Simon Russell Beale, Adam Godley and Ben Miles in The Lehman Trilogy –  from Bavaria to bankruptcy in 163 years

 

John Magaro and friend in First Cow – the night milker

 

WHAT’S IN A NAME?: Three brilliant, classically trained Brits giving tightly wound Teutonic performances, that’s what—if we’re talking The Lehman Trilogy. That came to New York last spring (for a month at the Park Avenue Armory), is still playing around town (via National Theatre Live screenings at various outlets—the next is Nov. 1-2 and Nov. 22 at Symphony Space) and will return to do Broadway this spring (for 16 weeks at the Nederlander). . . . Stefano Massini’s ambitious three-act saga, translated into English from the Italian by Ben Power and directed by Sam Mendes, spans 163 years in the lives of an immigrant family—from their arrival on these shores from Bavaria in 1844 to their firm’s spectacular 2007 collapse in bankruptcy, which triggered the largest financial crisis in history. . . . Simon Russell Beale, Ben Miles and Adam Godley play not only The Brothers LehmanHenry, Emanuel and Mayer—but also their sons and grandsons in performances so intricately interlaced that all three actors were squeezed into a single Best Actor Olivier nomination.
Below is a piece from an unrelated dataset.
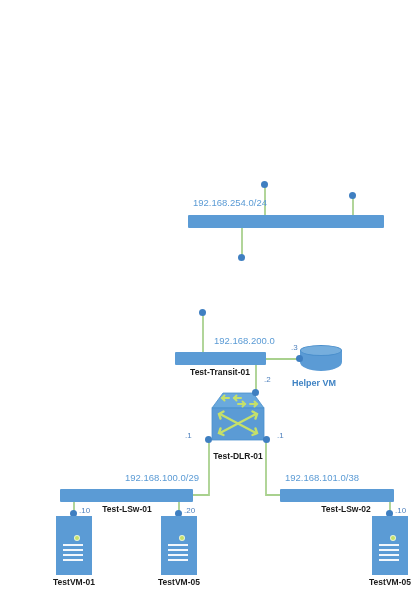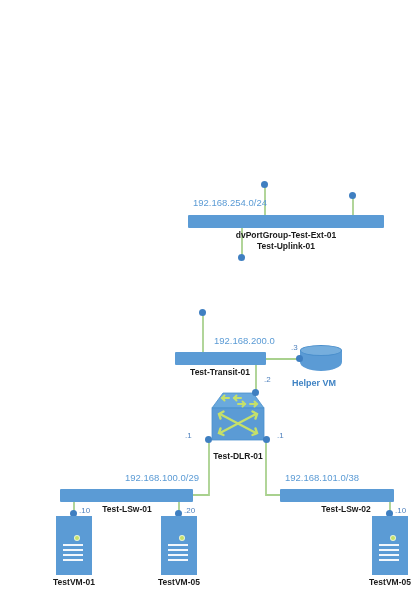"dvPortGroup-Test-Ext-01" div.lbl { html: <div>dvPortGroup-Test-Ext-01</div> -> none }
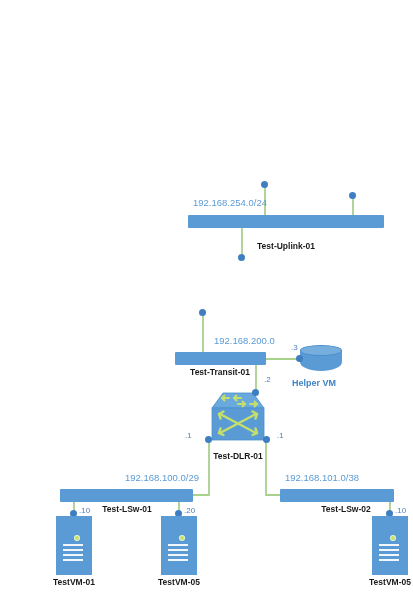"Test-Uplink-01" div.lbl { html: <div>Test-Uplink-01</div> -> none }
Given the timing of the Broadway gig (March 7-June 28), it could happen again. We’ve already seen three Billy Elliots and four Matildas dance off with Tony Awards. When can the adults play? . . . At her New York Film Festival press conference, director Kelly Reichardt had some tall explaining to do about the movie she and Jonathan Raymond adapted from his novel, The Half-Life. It is now called First Cow and concerns a couple of friends who throw in with fur trappers roaming the Pacific Northwest of the 1820s. One of them comes across a cow in the dead of night, repeatedly milks her dry so he can rustle up some “oily cakes,” which the other friend peddles to the hungry populace. When their nocturnal activities are discovered, the locals view this as tantamount to cattle rustling. The festival moderator couldn’t help wondering how Reichardt got there when there is no cow and no milk in the source novel. “I can’t remember how that came about—I’m sure Jon thought of it,” she offered. “In the novel, [the trappers] take oil from beaver glands and take it across the ocean.” In Europe, the sweet-smelling substance that beavers use to mark their territory passes for perfume. Somehow, a cow compromise proved to be mercifully more photogenic.